What the exercise asks | The answer must consist only of the lines from the line with "(238, 609) none -> [29,436,45,446] [X]" to the line with "(512, 249) none", both included, exactly as they stand below.
(Records for the exercise)
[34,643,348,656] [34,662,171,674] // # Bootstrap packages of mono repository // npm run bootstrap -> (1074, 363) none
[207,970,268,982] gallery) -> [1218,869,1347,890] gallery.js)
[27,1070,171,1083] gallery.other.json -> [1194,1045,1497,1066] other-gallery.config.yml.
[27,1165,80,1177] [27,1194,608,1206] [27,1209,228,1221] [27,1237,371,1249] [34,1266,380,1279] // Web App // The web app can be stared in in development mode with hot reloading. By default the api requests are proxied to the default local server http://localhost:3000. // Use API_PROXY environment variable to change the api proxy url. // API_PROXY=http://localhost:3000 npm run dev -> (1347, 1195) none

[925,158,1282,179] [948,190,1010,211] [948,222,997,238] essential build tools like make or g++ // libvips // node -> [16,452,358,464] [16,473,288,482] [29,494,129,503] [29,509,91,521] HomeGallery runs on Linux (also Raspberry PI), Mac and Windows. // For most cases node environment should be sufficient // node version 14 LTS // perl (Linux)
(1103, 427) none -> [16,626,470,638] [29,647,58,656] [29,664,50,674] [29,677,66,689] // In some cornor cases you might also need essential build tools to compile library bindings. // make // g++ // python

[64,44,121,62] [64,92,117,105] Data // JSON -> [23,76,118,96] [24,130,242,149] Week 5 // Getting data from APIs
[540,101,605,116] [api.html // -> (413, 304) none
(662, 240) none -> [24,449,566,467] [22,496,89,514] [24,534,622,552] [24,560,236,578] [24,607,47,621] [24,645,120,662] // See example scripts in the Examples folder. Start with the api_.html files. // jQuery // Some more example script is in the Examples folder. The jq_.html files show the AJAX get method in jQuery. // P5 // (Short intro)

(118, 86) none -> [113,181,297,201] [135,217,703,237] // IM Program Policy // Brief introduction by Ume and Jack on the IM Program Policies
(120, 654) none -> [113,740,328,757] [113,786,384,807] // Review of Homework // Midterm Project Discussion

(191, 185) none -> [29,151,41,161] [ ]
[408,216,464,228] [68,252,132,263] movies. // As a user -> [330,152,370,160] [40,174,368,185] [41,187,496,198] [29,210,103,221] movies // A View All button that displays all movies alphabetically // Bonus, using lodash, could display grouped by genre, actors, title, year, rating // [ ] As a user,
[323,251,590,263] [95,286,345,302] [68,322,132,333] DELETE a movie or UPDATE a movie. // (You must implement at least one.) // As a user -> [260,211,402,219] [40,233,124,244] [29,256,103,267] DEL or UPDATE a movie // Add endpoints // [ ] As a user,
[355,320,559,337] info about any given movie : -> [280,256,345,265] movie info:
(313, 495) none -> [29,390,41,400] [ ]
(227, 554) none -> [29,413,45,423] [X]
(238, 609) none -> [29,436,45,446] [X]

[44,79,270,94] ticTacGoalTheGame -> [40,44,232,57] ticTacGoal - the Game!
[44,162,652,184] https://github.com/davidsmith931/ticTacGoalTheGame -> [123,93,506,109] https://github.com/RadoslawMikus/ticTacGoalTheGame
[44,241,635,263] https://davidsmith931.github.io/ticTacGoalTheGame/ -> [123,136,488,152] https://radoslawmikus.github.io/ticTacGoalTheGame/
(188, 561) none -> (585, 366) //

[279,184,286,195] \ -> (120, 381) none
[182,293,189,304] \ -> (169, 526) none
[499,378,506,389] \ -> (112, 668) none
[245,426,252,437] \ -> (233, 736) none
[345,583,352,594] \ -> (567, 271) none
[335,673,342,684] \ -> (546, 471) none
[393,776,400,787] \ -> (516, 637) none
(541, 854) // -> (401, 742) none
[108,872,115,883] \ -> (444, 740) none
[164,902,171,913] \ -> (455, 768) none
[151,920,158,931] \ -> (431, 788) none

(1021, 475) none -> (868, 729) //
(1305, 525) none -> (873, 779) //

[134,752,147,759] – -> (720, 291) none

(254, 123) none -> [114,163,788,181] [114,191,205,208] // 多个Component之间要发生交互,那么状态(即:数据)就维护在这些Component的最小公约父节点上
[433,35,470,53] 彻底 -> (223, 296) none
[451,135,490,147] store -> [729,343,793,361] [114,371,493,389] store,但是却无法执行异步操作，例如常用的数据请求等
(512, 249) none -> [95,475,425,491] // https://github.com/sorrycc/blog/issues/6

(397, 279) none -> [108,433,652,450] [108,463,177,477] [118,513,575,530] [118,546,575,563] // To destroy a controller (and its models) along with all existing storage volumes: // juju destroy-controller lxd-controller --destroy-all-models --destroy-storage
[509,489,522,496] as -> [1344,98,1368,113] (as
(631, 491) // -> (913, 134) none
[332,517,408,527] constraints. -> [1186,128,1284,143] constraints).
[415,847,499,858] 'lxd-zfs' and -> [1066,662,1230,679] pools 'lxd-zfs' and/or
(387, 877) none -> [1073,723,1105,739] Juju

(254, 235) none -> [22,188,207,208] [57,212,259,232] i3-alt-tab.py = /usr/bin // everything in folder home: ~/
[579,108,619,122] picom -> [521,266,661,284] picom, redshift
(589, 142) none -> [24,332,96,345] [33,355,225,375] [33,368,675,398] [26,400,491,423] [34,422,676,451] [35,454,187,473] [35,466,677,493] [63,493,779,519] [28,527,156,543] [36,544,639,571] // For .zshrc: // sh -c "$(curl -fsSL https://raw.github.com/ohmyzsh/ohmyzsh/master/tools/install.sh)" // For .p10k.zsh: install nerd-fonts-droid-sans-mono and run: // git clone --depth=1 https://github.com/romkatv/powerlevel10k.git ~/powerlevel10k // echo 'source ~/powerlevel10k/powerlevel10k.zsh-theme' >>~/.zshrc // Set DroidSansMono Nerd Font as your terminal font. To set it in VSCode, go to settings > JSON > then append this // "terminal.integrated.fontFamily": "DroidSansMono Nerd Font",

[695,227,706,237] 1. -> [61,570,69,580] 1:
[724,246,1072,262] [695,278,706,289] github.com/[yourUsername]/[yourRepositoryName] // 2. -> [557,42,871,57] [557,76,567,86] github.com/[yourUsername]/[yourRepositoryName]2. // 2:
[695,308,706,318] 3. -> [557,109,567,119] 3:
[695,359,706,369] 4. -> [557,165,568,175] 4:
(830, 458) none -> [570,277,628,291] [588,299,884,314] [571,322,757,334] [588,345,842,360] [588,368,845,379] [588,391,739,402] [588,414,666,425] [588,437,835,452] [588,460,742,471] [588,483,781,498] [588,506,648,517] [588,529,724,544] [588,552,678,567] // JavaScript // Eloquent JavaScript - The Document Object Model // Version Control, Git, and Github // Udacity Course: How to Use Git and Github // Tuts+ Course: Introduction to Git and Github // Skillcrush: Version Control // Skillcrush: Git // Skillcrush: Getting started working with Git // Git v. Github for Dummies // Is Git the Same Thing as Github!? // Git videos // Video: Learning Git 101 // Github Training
(End Records for the exercise)
Written response |
(238, 609) none -> [29,436,45,446] [X]

[44,79,270,94] ticTacGoalTheGame -> [40,44,232,57] ticTacGoal - the Game!
[44,162,652,184] https://github.com/davidsmith931/ticTacGoalTheGame -> [123,93,506,109] https://github.com/RadoslawMikus/ticTacGoalTheGame
[44,241,635,263] https://davidsmith931.github.io/ticTacGoalTheGame/ -> [123,136,488,152] https://radoslawmikus.github.io/ticTacGoalTheGame/
(188, 561) none -> (585, 366) //

[279,184,286,195] \ -> (120, 381) none
[182,293,189,304] \ -> (169, 526) none
[499,378,506,389] \ -> (112, 668) none
[245,426,252,437] \ -> (233, 736) none
[345,583,352,594] \ -> (567, 271) none
[335,673,342,684] \ -> (546, 471) none
[393,776,400,787] \ -> (516, 637) none
(541, 854) // -> (401, 742) none
[108,872,115,883] \ -> (444, 740) none
[164,902,171,913] \ -> (455, 768) none
[151,920,158,931] \ -> (431, 788) none

(1021, 475) none -> (868, 729) //
(1305, 525) none -> (873, 779) //

[134,752,147,759] – -> (720, 291) none

(254, 123) none -> [114,163,788,181] [114,191,205,208] // 多个Component之间要发生交互,那么状态(即:数据)就维护在这些Component的最小公约父节点上
[433,35,470,53] 彻底 -> (223, 296) none
[451,135,490,147] store -> [729,343,793,361] [114,371,493,389] store,但是却无法执行异步操作，例如常用的数据请求等
(512, 249) none -> [95,475,425,491] // https://github.com/sorrycc/blog/issues/6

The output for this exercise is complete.